# EXERCISE OBJECTIVE:
All lines in the records below with the word "bucket" must be returned.
--- AVAILABLE RECORDS ---
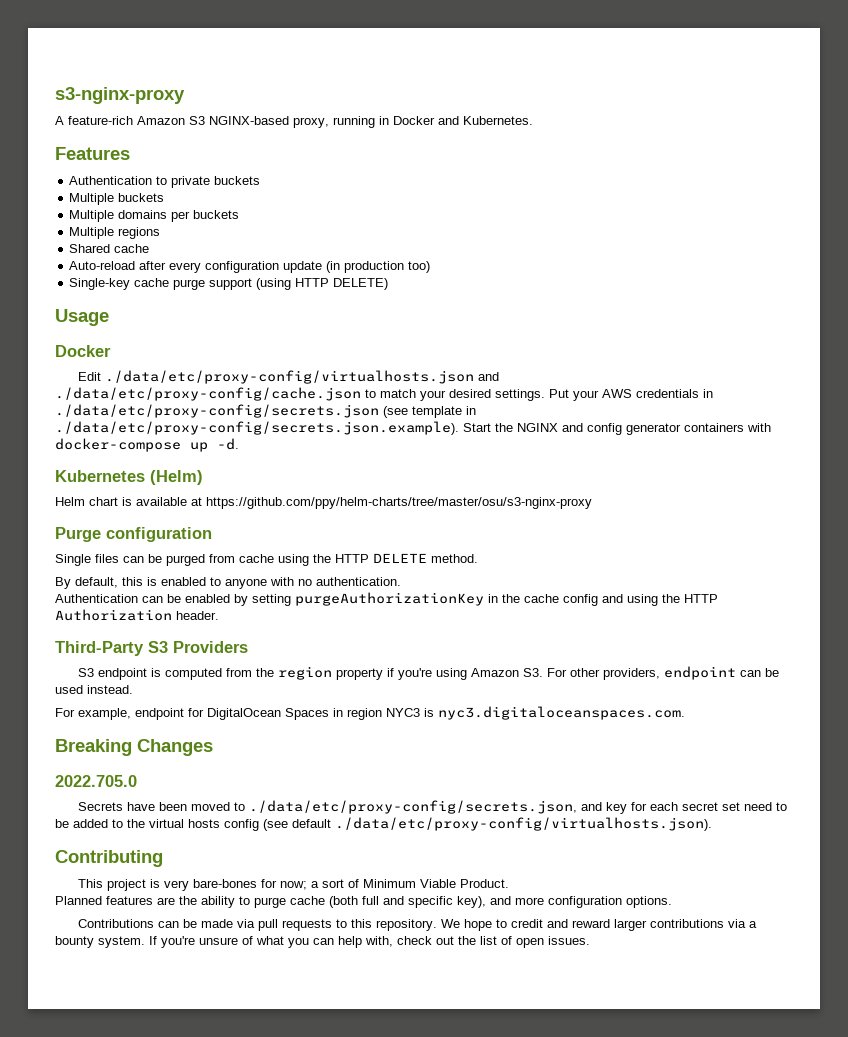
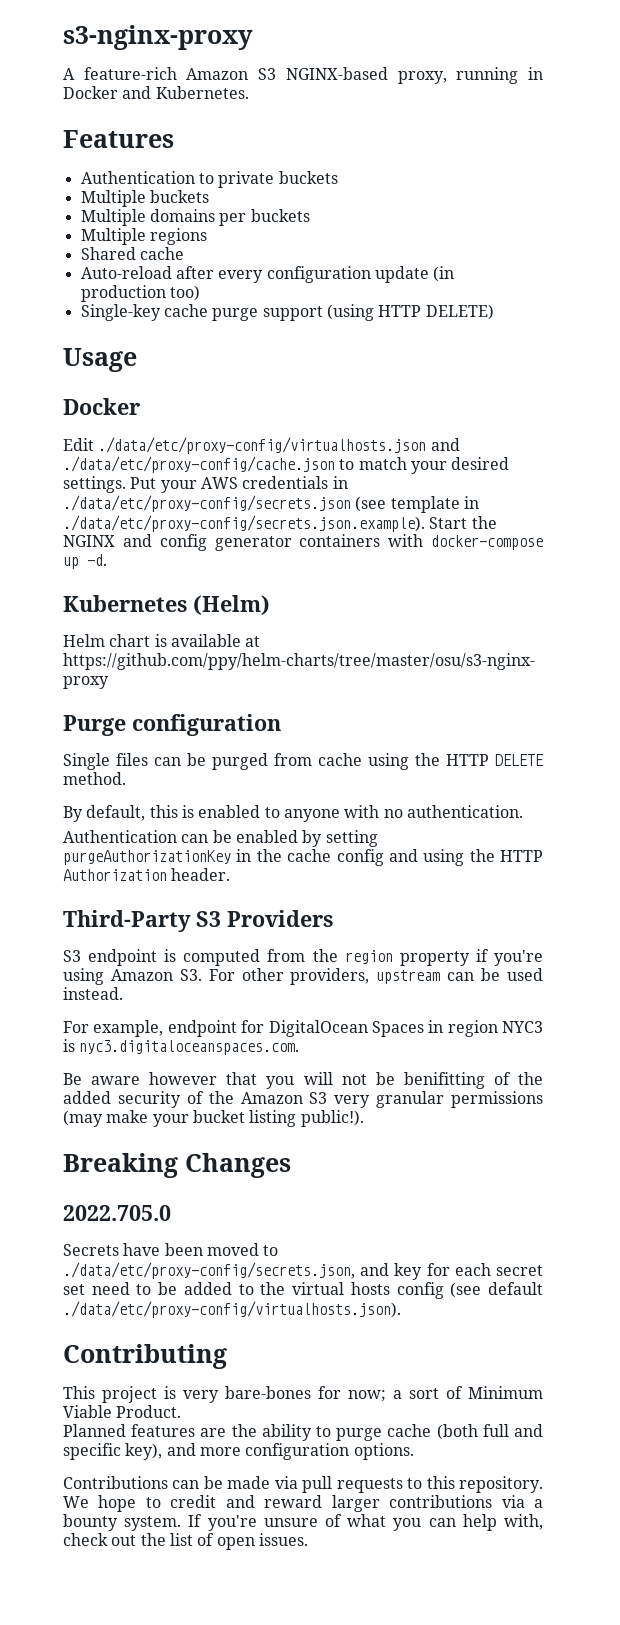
[664,666,737,680] endpoint -> [376,970,441,984] upstream
(685, 713) none -> [63,1072,544,1089] [63,1091,543,1108] [63,1110,364,1127] // Be aware however that you will not be benifitting of the added security of the Amazon S3 very granular permissions (may make your bucket listing public!).

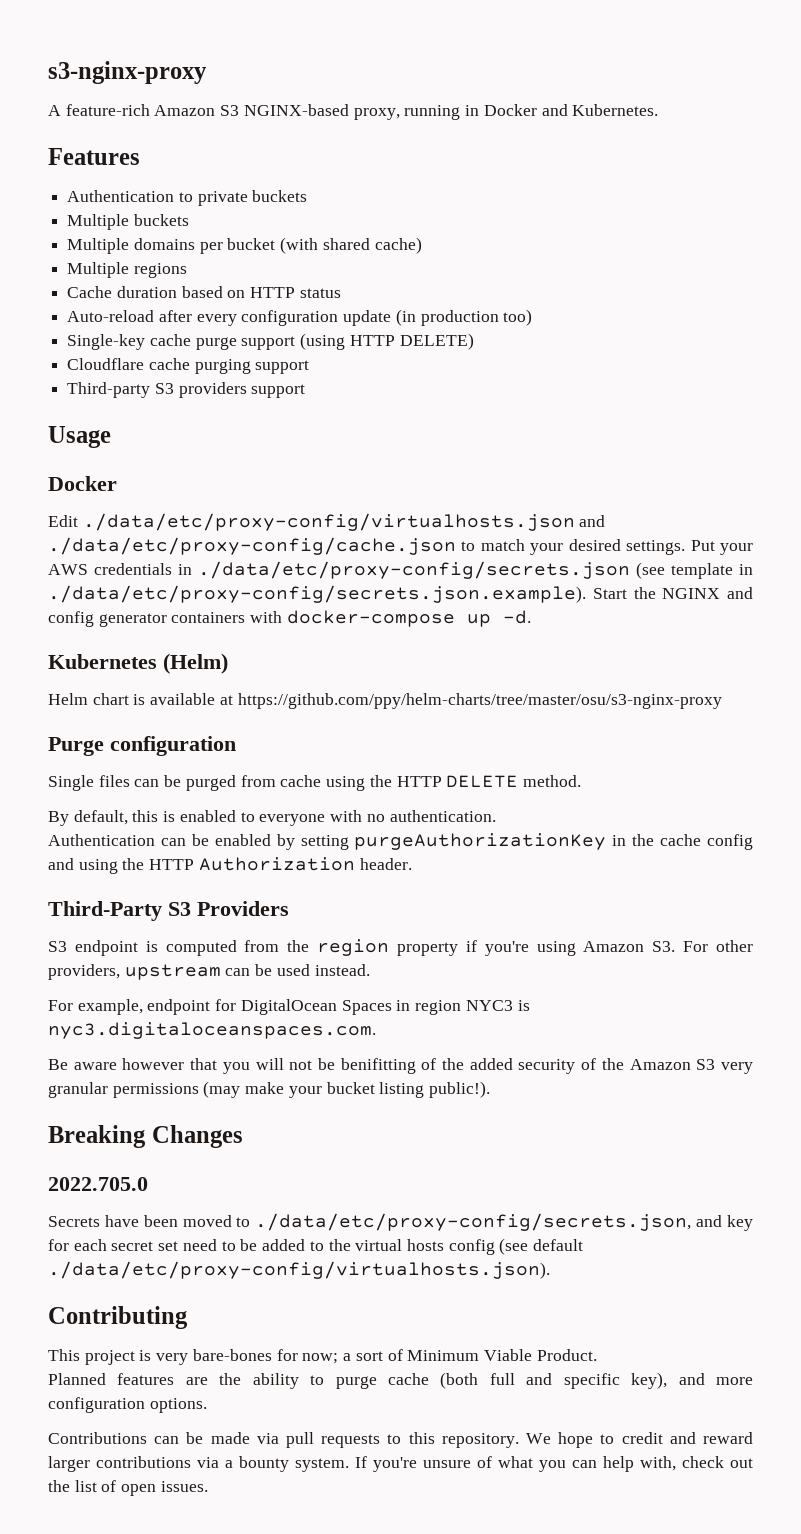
[250,209,310,222] [80,228,207,245] [80,247,184,260] buckets // Multiple regions // Shared cache -> [227,237,422,254] [67,262,187,278] [67,286,341,298] bucket (with shared cache) // Multiple regions // Cache duration based on HTTP status
(494, 312) none -> [67,358,310,374] [67,382,306,398] // Cloudflare cache purging support // Third-party S3 providers support
[283,809,340,822] anyone -> [259,814,326,826] everyone

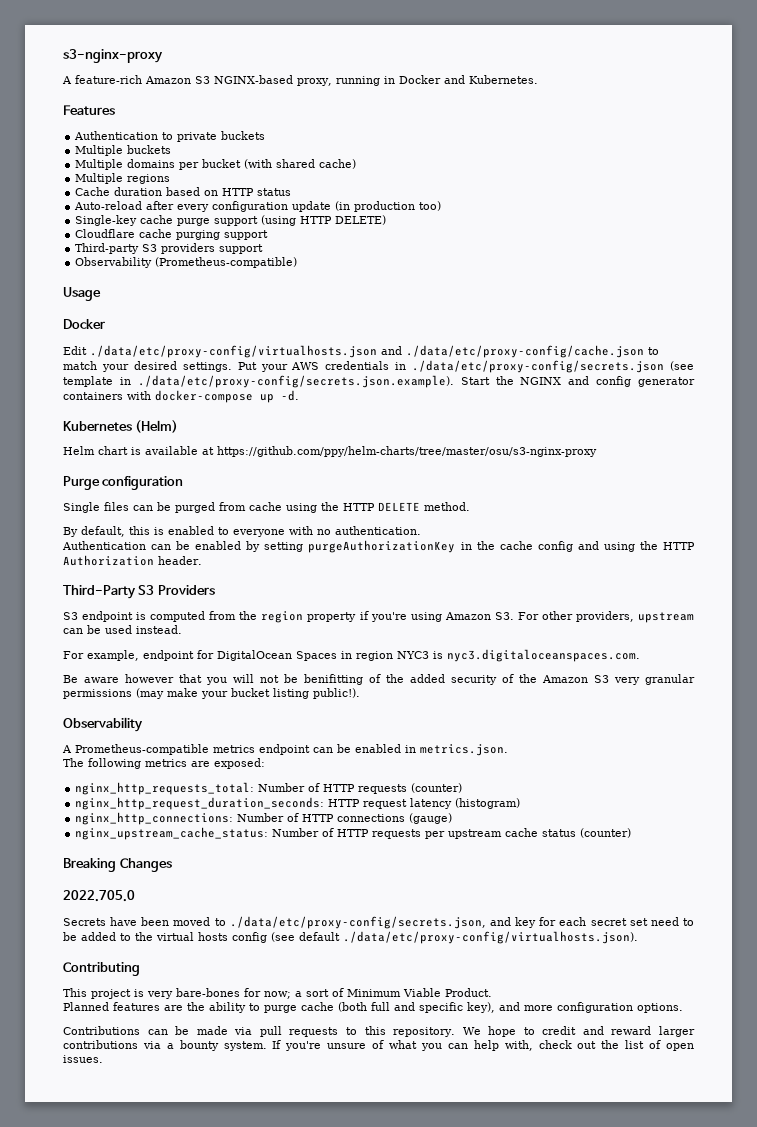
(306, 391) none -> [75,257,298,268] // Observability (Prometheus-compatible)
(491, 1089) none -> [63,717,143,732] [62,744,508,756] [63,758,265,769] [75,782,463,795] [75,797,521,810] [75,812,453,825] [75,827,632,840] // Observability // A Prometheus-compatible metrics endpoint can be enabled in metrics.json. // The following metrics are exposed: // nginx_http_requests_total: Number of HTTP requests (counter) // nginx_http_request_duration_seconds: HTTP request latency (histogram) // nginx_http_connections: Number of HTTP connections (gauge) // nginx_upstream_cache_status: Number of HTTP requests per upstream cache status (counter)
---
# OUTPUT FOR THIS TASK:
(685, 713) none -> [63,1072,544,1089] [63,1091,543,1108] [63,1110,364,1127] // Be aware however that you will not be benifitting of the added security of the Amazon S3 very granular permissions (may make your bucket listing public!).
[250,209,310,222] [80,228,207,245] [80,247,184,260] buckets // Multiple regions // Shared cache -> [227,237,422,254] [67,262,187,278] [67,286,341,298] bucket (with shared cache) // Multiple regions // Cache duration based on HTTP status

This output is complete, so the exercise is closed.